What’s the distribution of search volume for these keywords?
Let’s group the keywords by their order of magnitude with log base 10.
select ceiling(log(10, p.search_volume)), count(*) from positions p group by 1 order by 1
💡Notice that in the group by and order by clauses, I used the alias “1” to refer to the first field in the select statement, ceiling(log(10, p.search_volume) instead of rewriting the equation over and over.
Using the ceiling function with the log function, we can group keywords that are under 100, between 100 and 1000, between 1000 and 10,000, etc. In other words, the groupings tell you how many 0s are behind the search volume if you rounded them all up.
You can still see “facebook” represented twice in the 100M to 1B group. In this case, when we’re trying to get a sense of the site’s keywords (not each page’s keywords), it’s not helpful to have duplicates.
I’ll challenge you to figure out how you might get rid of duplicate rows of the same keywords for the site. (There’s a hint in the next query.)
Step 5: Real SEO analytics in SQL!
Let’s move into the more actionable analyses. As we discovered in the last step, there is evidence that there are more than one URL ranking for some of the keywords. This might be an SEO issue for SEO so we’ll have to get into some actual analysis. Let’s see how many keywords have multiple URLs ranking for them.

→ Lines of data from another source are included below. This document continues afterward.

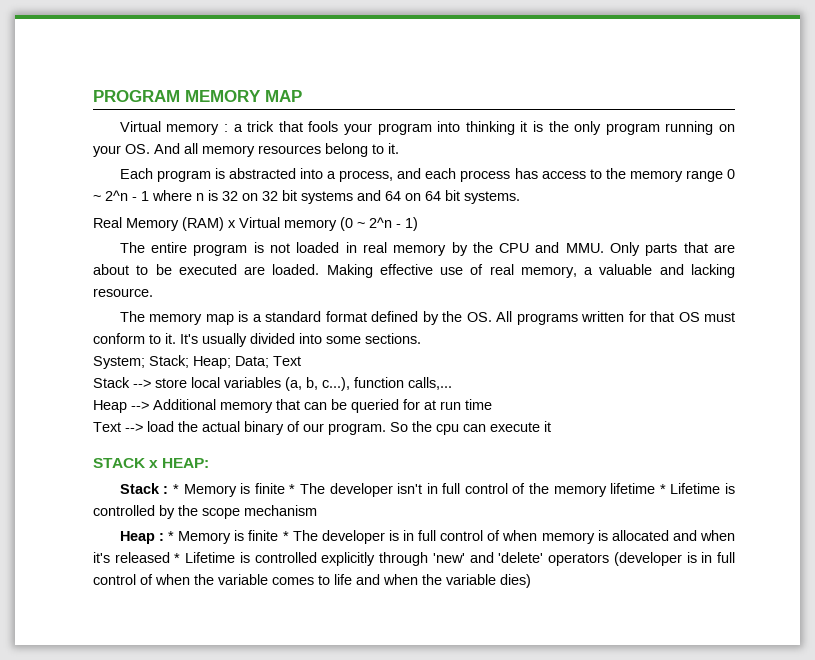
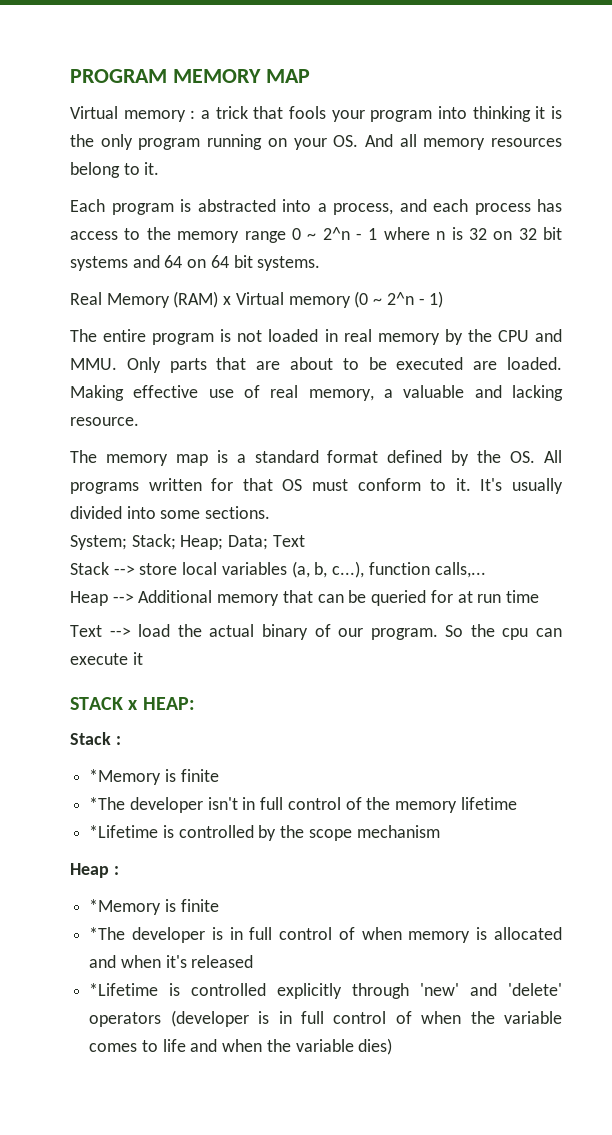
[172,483,325,497] * Memory is finite * The -> [89,769,219,785] [89,797,126,810] // *Memory is finite // *The
[659,483,721,494] * Lifetime -> [89,825,159,838] // *Lifetime
[168,530,318,544] * Memory is finite * The -> [89,899,219,915] [89,927,126,940] // *Memory is finite // *The
[174,552,236,563] * Lifetime -> [89,983,159,996] // *Lifetime

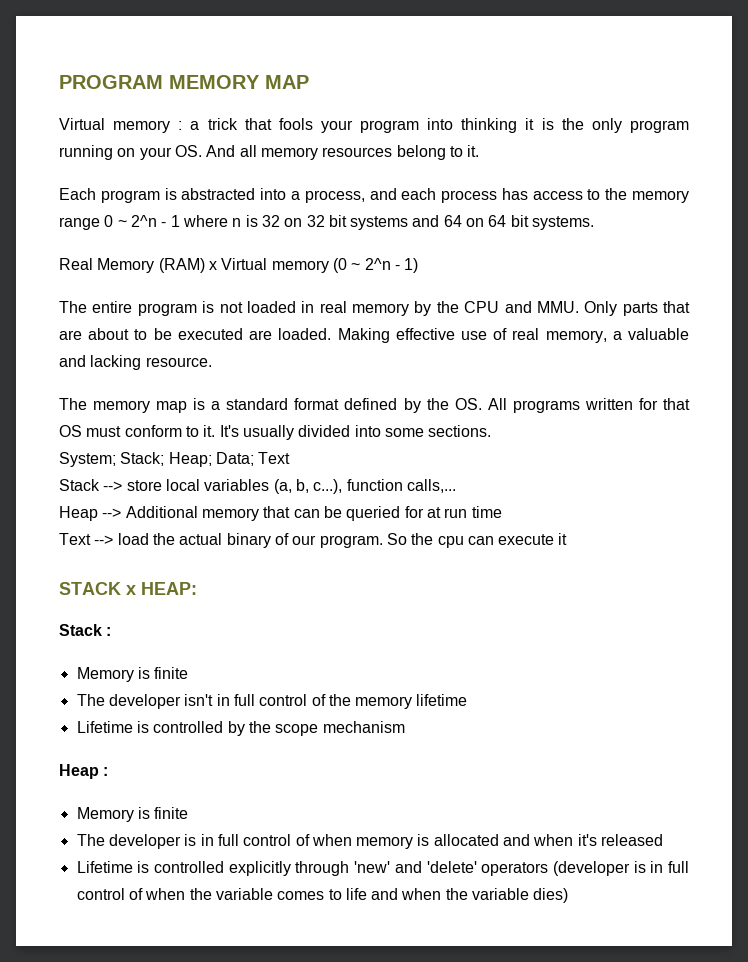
[89,769,219,785] [89,797,126,810] *Memory is finite // *The -> [76,667,189,682] [76,694,105,706] Memory is finite // The
[89,825,159,838] *Lifetime -> [76,721,133,733] Lifetime
[89,899,219,915] [89,927,126,940] *Memory is finite // *The -> [76,807,189,822] [76,834,105,846] Memory is finite // The
[89,983,159,996] *Lifetime -> [76,861,133,873] Lifetime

How many keywords have more than one URL ranking for them? (cannibalization risks)
Cannibalization in SEO is a common problem, especially for really large sites. When two or more pages are competing to rank for the same keyword, you run the risk of a lesser-value page outranking the greater-value page or having indexing problems.

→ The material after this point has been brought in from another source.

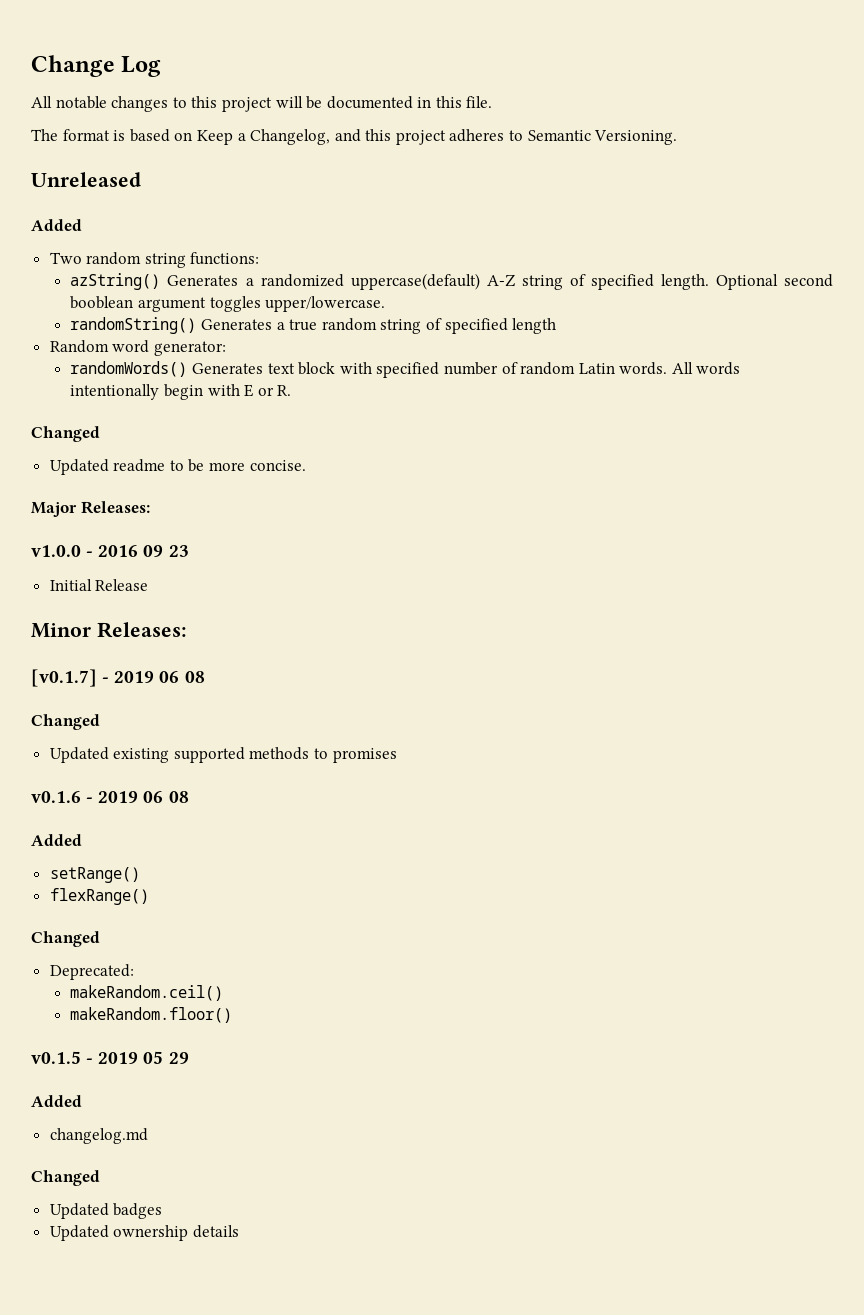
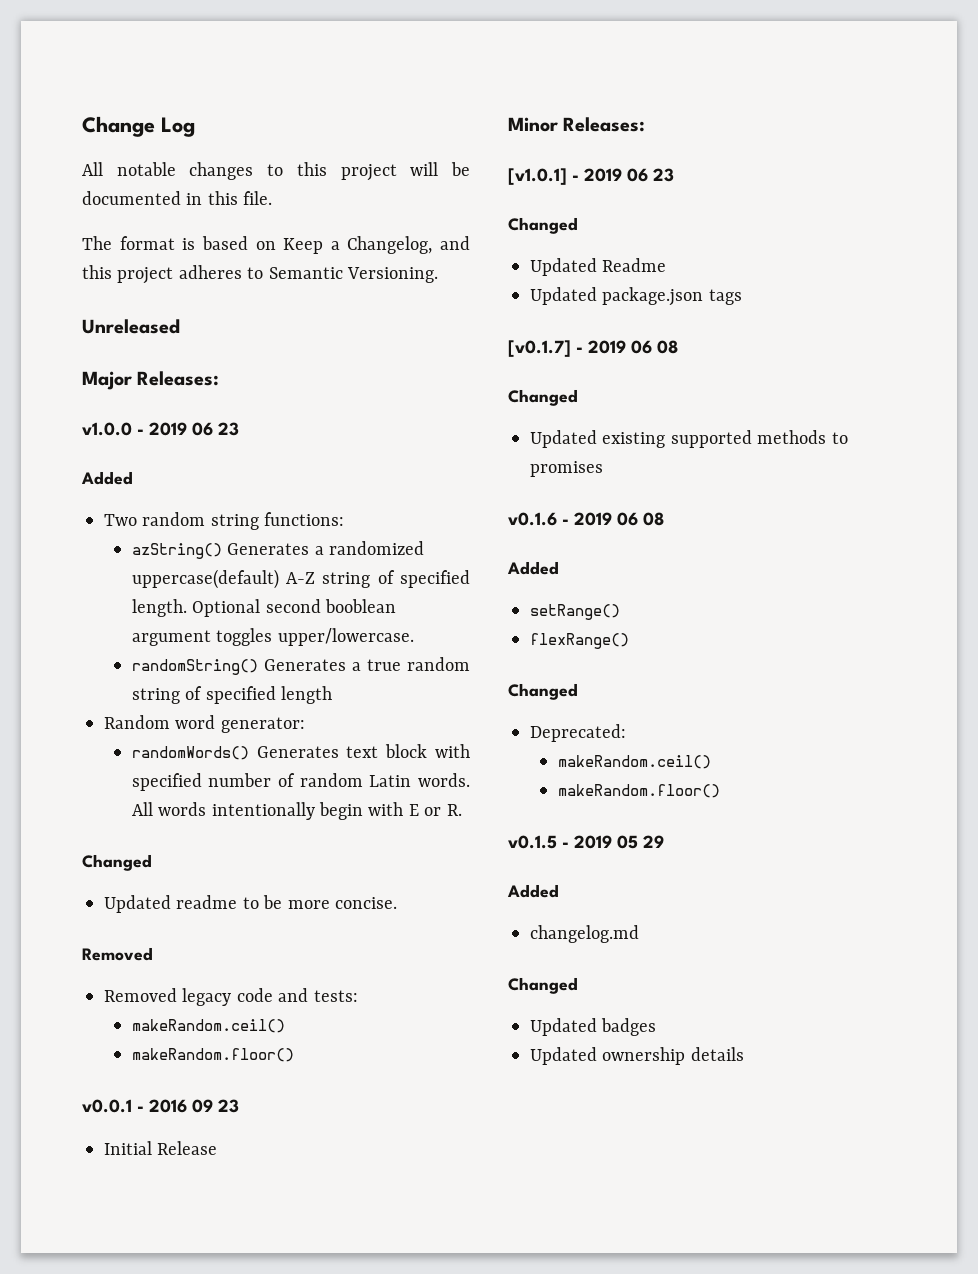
(141, 179) none -> [82,371,220,390] [82,422,239,436] // Major Releases: // v1.0.0 - 2019 06 23
[31,501,150,517] [31,545,81,557] Major Releases: // v1.0.0 -> [82,947,153,961] [104,988,358,1006] [131,1019,285,1033] [131,1048,294,1062] [82,1099,132,1113] Removed // Removed legacy code and tests: // makeRandom.ceil() // makeRandom.floor() // v0.0.1
(187, 630) none -> [508,168,674,185] [508,217,578,234] [530,258,667,276] [530,287,742,306] // [v1.0.1] - 2019 06 23 // Changed // Updated Readme // Updated package.json tags

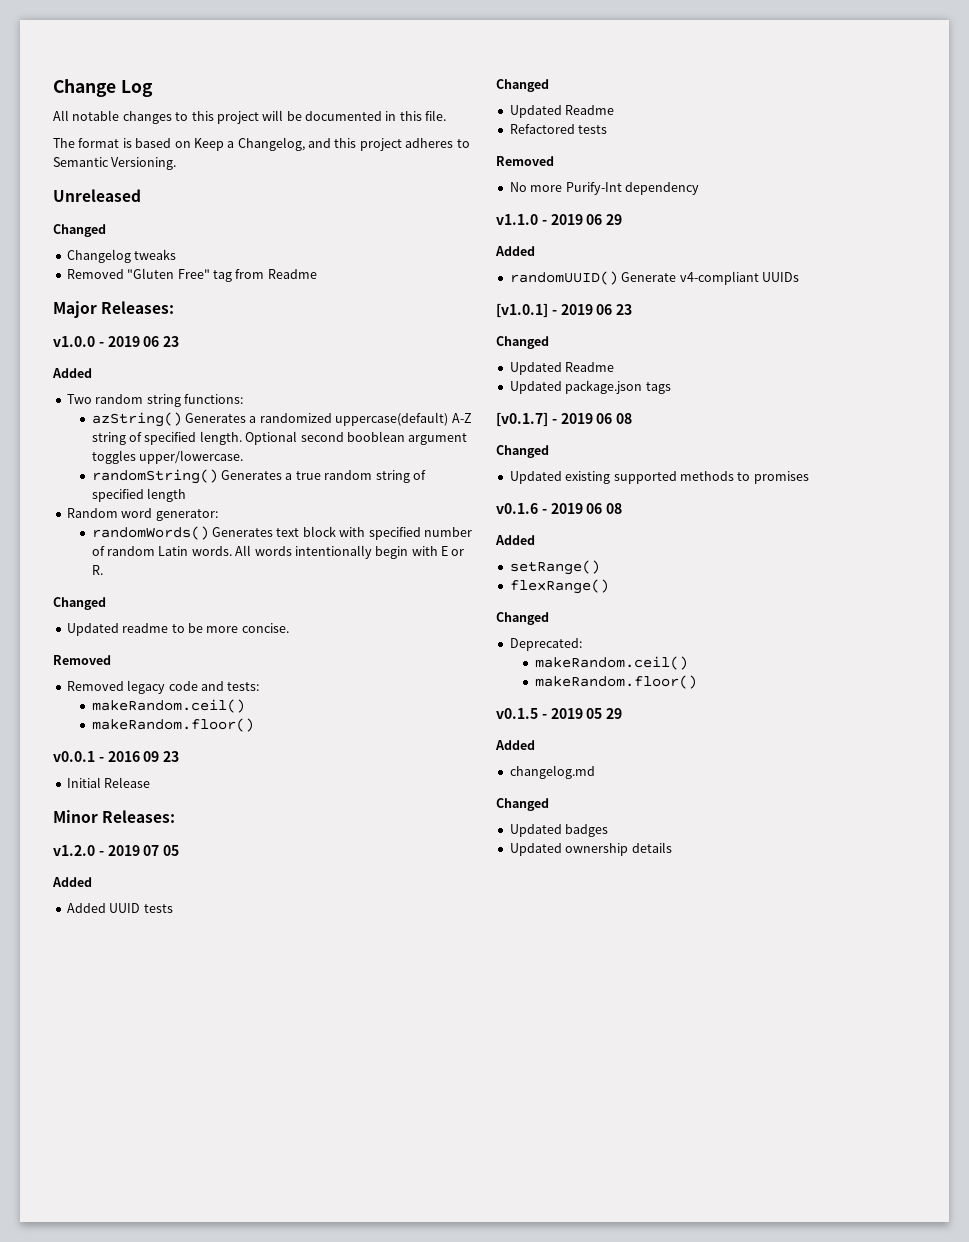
(180, 326) none -> [53,224,106,237] [66,249,177,263] [66,268,317,282] // Changed // Changelog tweaks // Removed "Gluten Free" tag from Readme
(646, 124) none -> [53,845,180,856] [52,877,92,887] [66,903,173,913] [496,79,549,92] [509,105,615,118] [509,124,608,134] [496,156,554,166] [509,182,699,195] [496,214,623,225] [495,246,535,256] [509,271,799,285] // v1.2.0 - 2019 07 05 // Added // Added UUID tests // Changed // Updated Readme // Refactored tests // Removed // No more Purify-Int dependency // v1.1.0 - 2019 06 29 // Added // randomUUID() Generate v4-compliant UUIDs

This query finds all the keywords that have more than one URL from the domain that ranks for them and rolls up some metrics associated with the keyword. The metrics are, in order, the monthly search volume for the keyword and the number of URLs on the site that are ranking for it. The minimum and maximum rankings of these URLs and the list of all the URLs that are listed for the keyword.
select p.keyword, max(p.search_volume), count(distinct p.url), min(p.position), max(p.position), string_agg(p.url, ', ') from positions p group by 1 having count(distinct p.url) > 1 order by 2 desc
💡Notice the “having” clause. This clause filters the rows that have already been aggregated by the “group by” clause. In this case, we only want keywords with >1 URL ranking for them.

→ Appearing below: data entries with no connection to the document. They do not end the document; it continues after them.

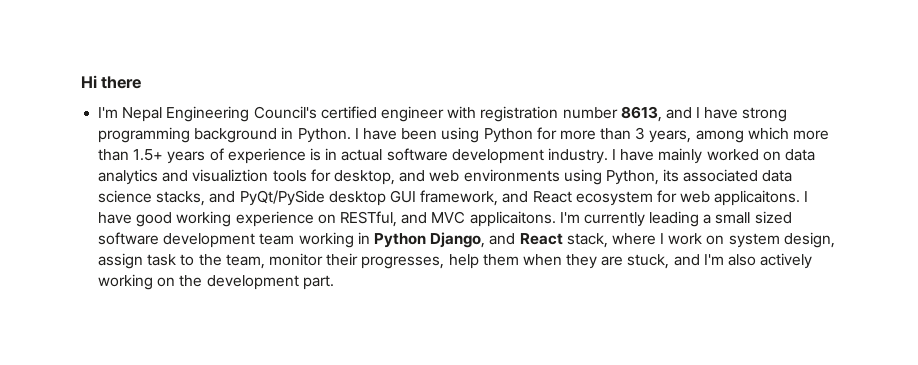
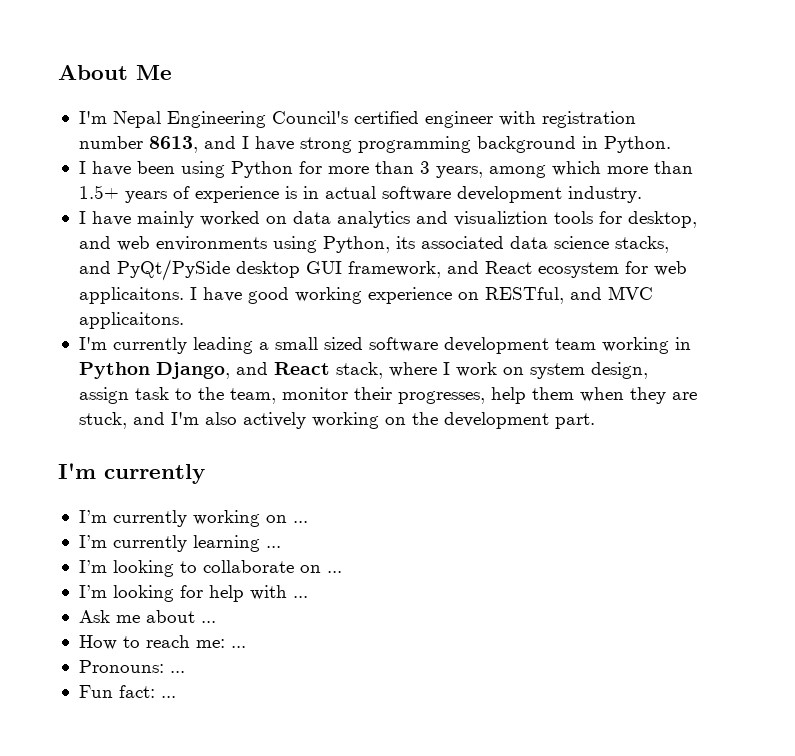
[81,75,142,89] Hi there -> [58,65,172,80] About Me
(351, 135) none -> (671, 144) //
(608, 156) none -> (642, 194) //
(556, 219) none -> (184, 320) //
(334, 282) none -> [58,463,205,484] [78,510,308,527] [78,535,281,552] [78,560,342,577] [78,585,308,602] [78,610,216,623] [78,635,246,650] [78,660,185,673] [78,685,176,698] // I'm currently // I’m currently working on ... // I’m currently learning ... // I’m looking to collaborate on ... // I’m looking for help with ... // Ask me about ... // How to reach me: ... // Pronouns: ... // Fun fact: ...

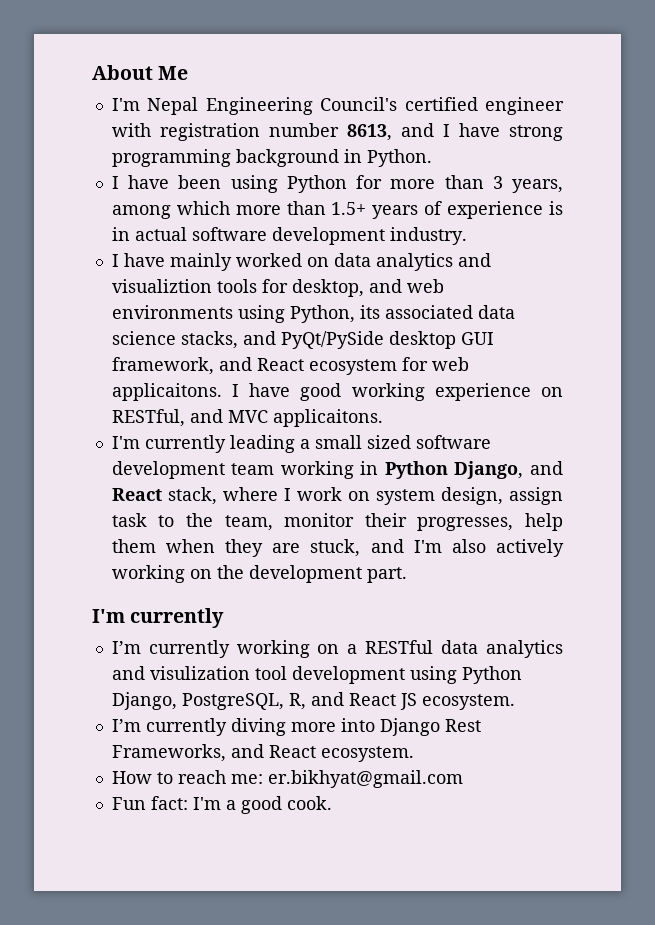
[292,521,308,523] [78,535,281,552] [78,560,342,577] [78,585,308,602] [78,610,216,623] ... // I’m currently learning ... // I’m looking to collaborate on ... // I’m looking for help with ... // Ask me about ... -> [347,640,563,658] [111,666,522,684] [111,692,515,710] [111,718,481,736] [111,744,414,762] a RESTful data analytics and visulization tool development using Python Django, PostgreSQL, R, and React JS ecosystem. // I’m currently diving more into Django Rest Frameworks, and React ecosystem.
[230,646,246,648] [78,660,185,673] ... // Pronouns: ... -> [267,770,463,788] er.bikhyat@gmail.com
[160,696,176,698] ... -> [192,796,332,814] I'm a good cook.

It looks like there are a few keywords that have more than one page ranking in the top ten. That would be cause for investigation. In this case, the next step I would take would be to get more information by looking at the actual search page.
The interesting thing about a lot of these keywords is that they have high volume and multiple pages ranking for them is that they are all brands and products of Meta. In other words, they are all “things.”
Recognizing these keywords as searches about “things,” rather than questions makes me think about Google’s Knowledge Graph. For the last piece of this analysis, let’s see if we can learn some more about how the entities (“things”) on this site fit in the Knowledge Graph.
What Knowledge Graph Entities are represented on this website?
The answer to this requires a similar query, except we want to only look at keywords that have a “Knowledge Panel” SERP feature, and we want all of them (instead of just the ones with multiple URLs).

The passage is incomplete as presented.